Colombian scientists recovered the first items of an 18 Century shipwreck in the Caribbean sea with a treasure worth billions of dollars, local authorities said.
Concretely, they recovered three coins, a cannon and a porcelain cup. They were all aboard the Spanish galleon San Jose, which was sank in 1708 by an English fleet.
The ship is believed to hold 11 million gold and silver coins, as well as emeralds and more precious cargo. Its ownership is currently being disputed legally, and its location is a Colombian state secret.
The Gustavo Petro administration said the purpose of the current mission is research and not taking the treasure. "This historic event demonstrates the strengthening of the Colombian State's technical, professional, and technological capabilities to protect and promote Underwater Cultural Heritage, as part of Colombian identity and history," said Kadamani Fonrodona, Minister of Cultures, Arts, and Knowledge.
The dispute over the San José galleon and its treasure has been ongoing for decades. The San Jose was travelling from what is now Panama to the port of Cartagena, in Colombia. It was carrying some 600 crew members.
More than 270 years later, in 1982, a U.S. treasure hunting company called Glocca Morra (now SSA) claimed to discover the San José galleon.
It provided the coordinates to the Colombian government, hoping the state would raise the wreck and split the proceeds. However, the two parties failed to reach an agreement on how to divide up the treasure and the ship remained on the seafloor.
The battle was reignited in 2015 when the Colombian state announced it had located the shipwreck in a different area to the coordinates provided by SSA.
The treasure hunting firm continues to claim 50% of the value of the treasure, which it estimates at $10 billion.
The Colombian government, on its end, claims that Glocca Morra never found the shipwreck in the 1980s, and therefore have no rights to the treasure within.
Speaking to The Latin Times in January of this year, Andje's Director of International Defense, Yebrail Haddad, emphasized that the firm provided incorrect coordinates after its original expedition.
"The site reported by the predecessors of Sea Search Armada in 1982 is completely different to the site at which the galleon was effectively discovered in 2015 by the Colombian state," said Haddad.

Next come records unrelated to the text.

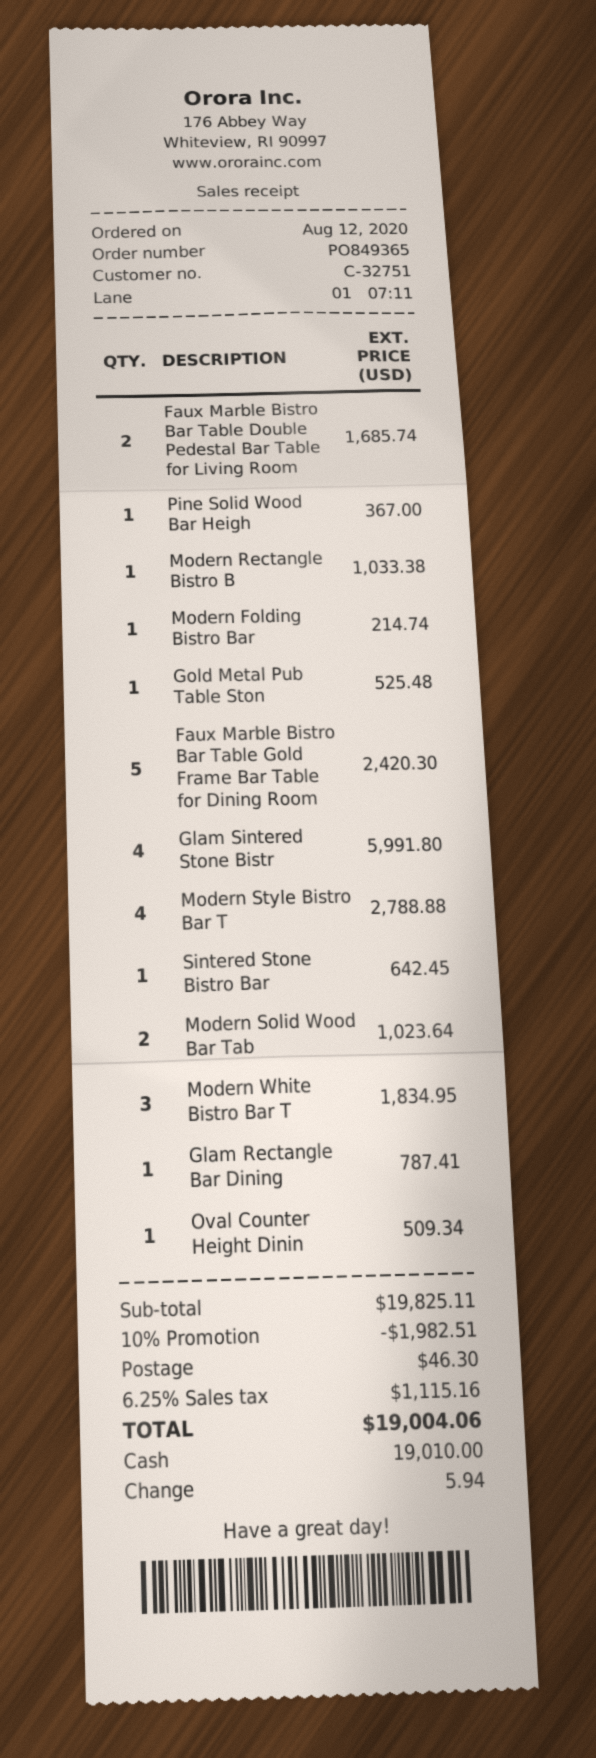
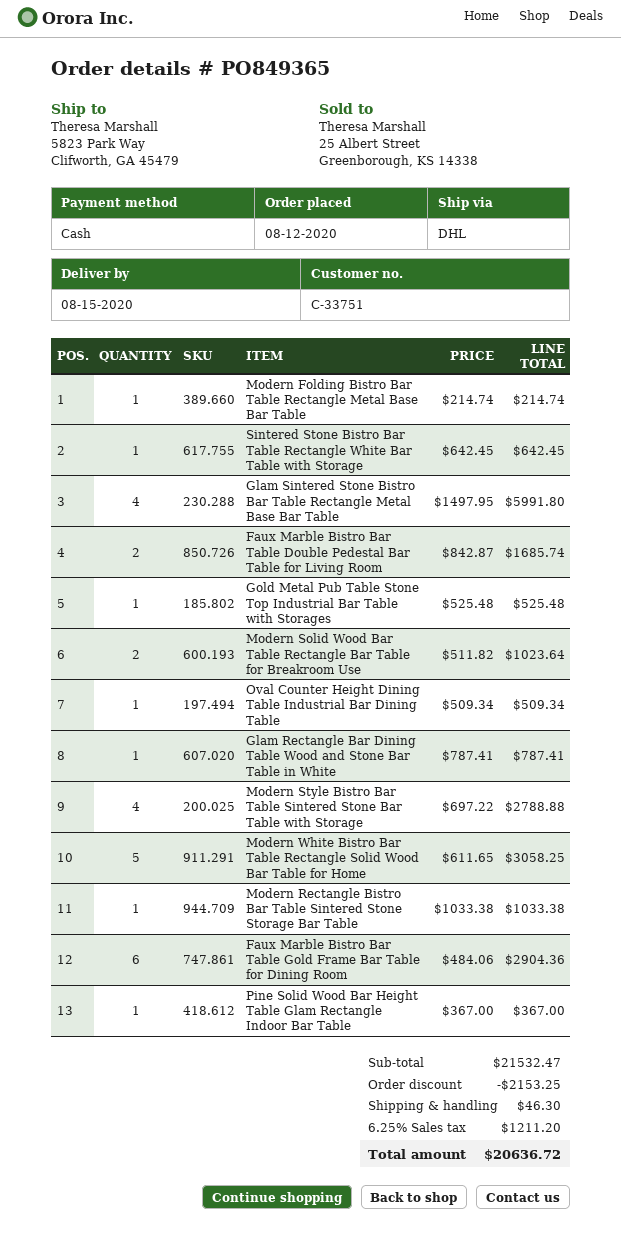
customer number: C-32751 -> C-33751
Faux Marble Bistro Bar Table Gold Frame Bar Table for Dining Room: 5 for 2420.30 -> 6 for 2904.36
Modern White Bistro Bar T: 3 for 1834.95 -> 5 for 3058.25
subtotal: 19825.11 -> 21532.47
discount: 1982.51 -> 2153.25
tax: 6.25% = 1115.16 -> 6.25% = 1211.20
total: 19004.06 -> 20636.72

To prove this argument, the state got the help of a host of maritime experts. The most prominent of these is the Woods Hole Oceanographic Institution, the largest independent oceanographic research institution in the U.S.

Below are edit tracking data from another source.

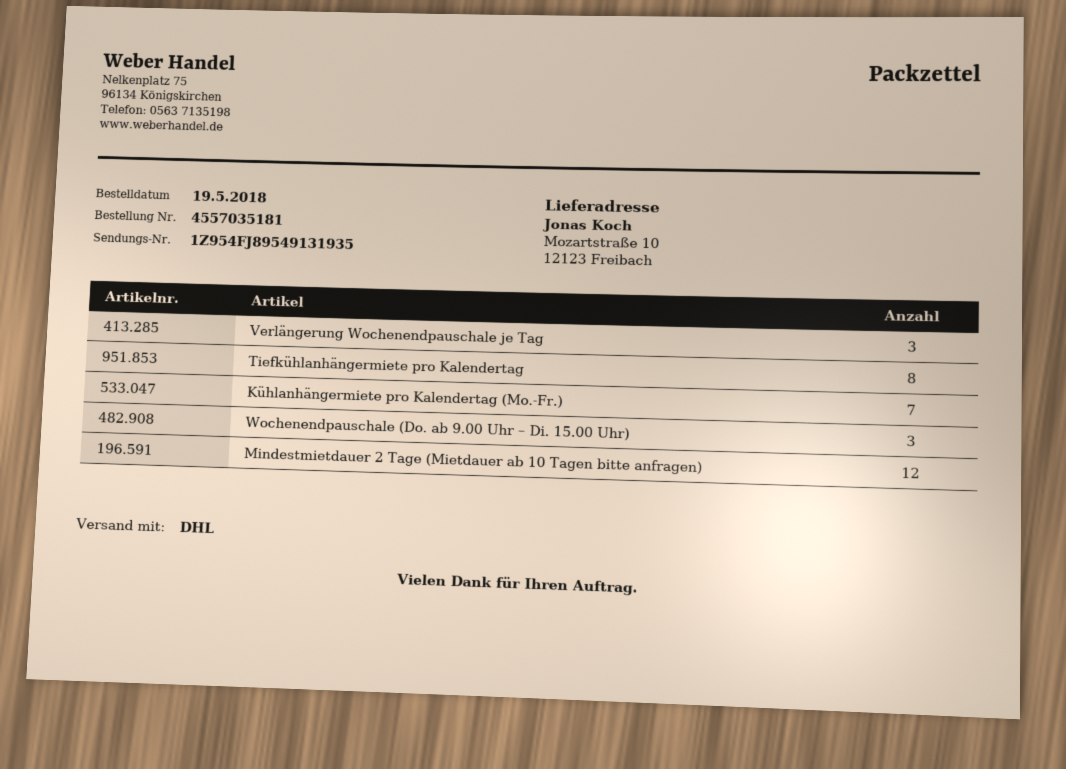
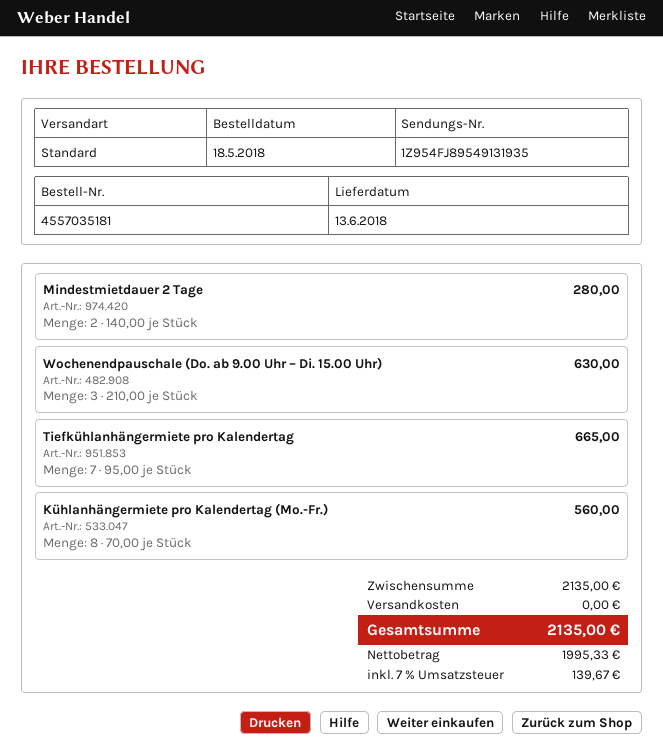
order date: 2018-05-19 -> 2018-05-18
shipping method: DHL -> standard
Verlängerung Wochenendpauschale je Tag: 3 -> none
Tiefkühlanhängermiete pro Kalendertag: 8 -> 7
Kühlanhängermiete pro Kalendertag (Mo.-Fr.): 7 -> 8
Mindestmietdauer 2 Tage (Mietdauer ab 10 Tagen bitte anfragen): 12 -> none
Mindestmietdauer 2 Tage: none -> 2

The government commissioned a $1.4 million study by Woods Hole to prove that the coordinates offered by Glocca Morra were incorrect.
The institution found that the location provided to the government in 1982 was 10 kilometers away from the ship's actual resting place.

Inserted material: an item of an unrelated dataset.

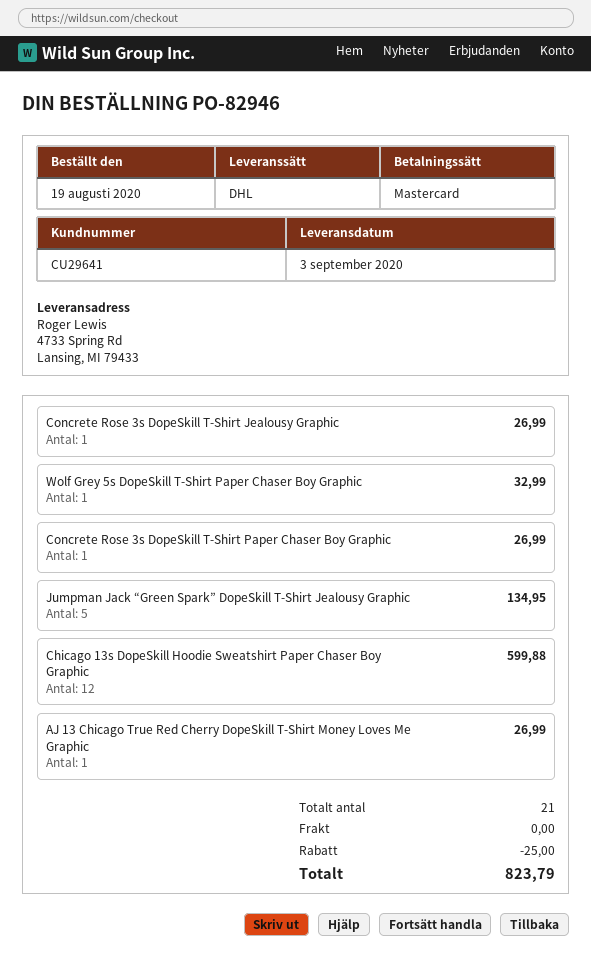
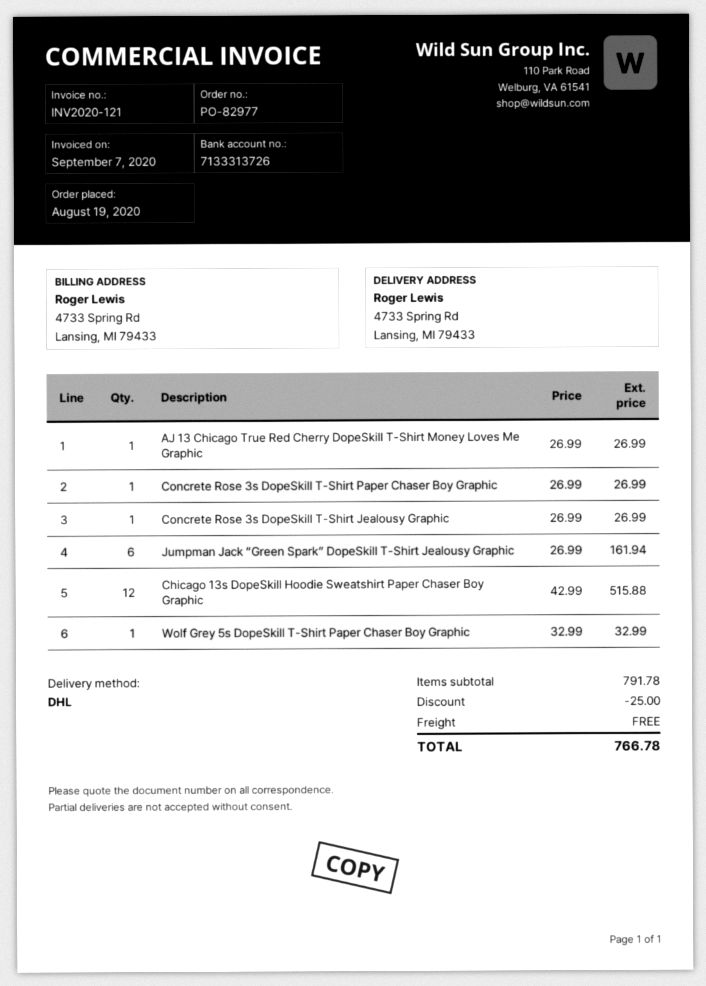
order number: PO-82946 -> PO-82977
Jumpman Jack “Green Spark” DopeSkill T-Shirt Jealousy Graphic: 5 for 134.95 -> 6 for 161.94
Chicago 13s DopeSkill Hoodie Sweatshirt Paper Chaser Boy Graphic: 12 for 599.88 -> 12 for 515.88
total: 823.79 -> 766.78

"There will not be room for any type of deal with a 'treasure hunting' company, the perpetrator of a frivolous and abusive claim," said the lawyer.
The Netherlands court dealing with the case is expected to hand down a verdict in November or December.
But even if the dispute is resolved between Colombia and SSA, further legal challenges may lie ahead for the Colombian state.
Other parties have staked a claim to the treasure, including the Spanish government and Indigenous groups.
Spain argues that the treasure remains state property as it belonged to the Spanish state when the galleon sank in 1708.
Meanwhile, multiple Indigenous groups from Bolivia and Peru claim that a part of the contents of the ship belongs to their communities. They argue that the Spanish kingdom looted precious metals from their lands using enslaved Indigenous workers.